Records supplied

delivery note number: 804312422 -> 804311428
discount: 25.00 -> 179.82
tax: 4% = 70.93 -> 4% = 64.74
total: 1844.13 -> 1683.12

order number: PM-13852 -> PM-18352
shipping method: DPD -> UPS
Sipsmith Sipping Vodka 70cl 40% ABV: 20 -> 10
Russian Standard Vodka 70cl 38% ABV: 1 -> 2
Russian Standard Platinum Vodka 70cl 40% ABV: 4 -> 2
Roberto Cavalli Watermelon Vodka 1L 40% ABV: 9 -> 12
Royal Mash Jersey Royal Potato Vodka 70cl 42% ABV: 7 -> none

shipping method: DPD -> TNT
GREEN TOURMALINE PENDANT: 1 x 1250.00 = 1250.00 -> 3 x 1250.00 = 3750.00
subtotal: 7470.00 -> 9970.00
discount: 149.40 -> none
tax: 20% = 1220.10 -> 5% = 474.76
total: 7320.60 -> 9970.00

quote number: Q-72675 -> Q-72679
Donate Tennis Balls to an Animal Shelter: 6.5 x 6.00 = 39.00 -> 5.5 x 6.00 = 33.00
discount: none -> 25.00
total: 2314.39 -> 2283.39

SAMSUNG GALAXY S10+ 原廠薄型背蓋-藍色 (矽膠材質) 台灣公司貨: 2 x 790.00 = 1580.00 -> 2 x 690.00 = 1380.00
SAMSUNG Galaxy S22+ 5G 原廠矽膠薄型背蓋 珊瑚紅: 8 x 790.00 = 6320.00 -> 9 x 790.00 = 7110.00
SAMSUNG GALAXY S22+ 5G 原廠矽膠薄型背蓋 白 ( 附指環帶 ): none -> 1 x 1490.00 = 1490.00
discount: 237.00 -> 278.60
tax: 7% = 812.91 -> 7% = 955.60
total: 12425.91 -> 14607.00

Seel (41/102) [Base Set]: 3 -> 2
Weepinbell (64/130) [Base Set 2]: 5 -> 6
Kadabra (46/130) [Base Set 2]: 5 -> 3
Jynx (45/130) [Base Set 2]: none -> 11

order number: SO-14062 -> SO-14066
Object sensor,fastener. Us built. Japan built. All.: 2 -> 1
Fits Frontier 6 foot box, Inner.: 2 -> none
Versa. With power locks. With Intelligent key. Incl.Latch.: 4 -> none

Task requirements
An exact repeat of all the entries above is required.

Answer section
delivery note number: 804312422 -> 804311428
discount: 25.00 -> 179.82
tax: 4% = 70.93 -> 4% = 64.74
total: 1844.13 -> 1683.12

order number: PM-13852 -> PM-18352
shipping method: DPD -> UPS
Sipsmith Sipping Vodka 70cl 40% ABV: 20 -> 10
Russian Standard Vodka 70cl 38% ABV: 1 -> 2
Russian Standard Platinum Vodka 70cl 40% ABV: 4 -> 2
Roberto Cavalli Watermelon Vodka 1L 40% ABV: 9 -> 12
Royal Mash Jersey Royal Potato Vodka 70cl 42% ABV: 7 -> none

shipping method: DPD -> TNT
GREEN TOURMALINE PENDANT: 1 x 1250.00 = 1250.00 -> 3 x 1250.00 = 3750.00
subtotal: 7470.00 -> 9970.00
discount: 149.40 -> none
tax: 20% = 1220.10 -> 5% = 474.76
total: 7320.60 -> 9970.00

quote number: Q-72675 -> Q-72679
Donate Tennis Balls to an Animal Shelter: 6.5 x 6.00 = 39.00 -> 5.5 x 6.00 = 33.00
discount: none -> 25.00
total: 2314.39 -> 2283.39

SAMSUNG GALAXY S10+ 原廠薄型背蓋-藍色 (矽膠材質) 台灣公司貨: 2 x 790.00 = 1580.00 -> 2 x 690.00 = 1380.00
SAMSUNG Galaxy S22+ 5G 原廠矽膠薄型背蓋 珊瑚紅: 8 x 790.00 = 6320.00 -> 9 x 790.00 = 7110.00
SAMSUNG GALAXY S22+ 5G 原廠矽膠薄型背蓋 白 ( 附指環帶 ): none -> 1 x 1490.00 = 1490.00
discount: 237.00 -> 278.60
tax: 7% = 812.91 -> 7% = 955.60
total: 12425.91 -> 14607.00

Seel (41/102) [Base Set]: 3 -> 2
Weepinbell (64/130) [Base Set 2]: 5 -> 6
Kadabra (46/130) [Base Set 2]: 5 -> 3
Jynx (45/130) [Base Set 2]: none -> 11

order number: SO-14062 -> SO-14066
Object sensor,fastener. Us built. Japan built. All.: 2 -> 1
Fits Frontier 6 foot box, Inner.: 2 -> none
Versa. With power locks. With Intelligent key. Incl.Latch.: 4 -> none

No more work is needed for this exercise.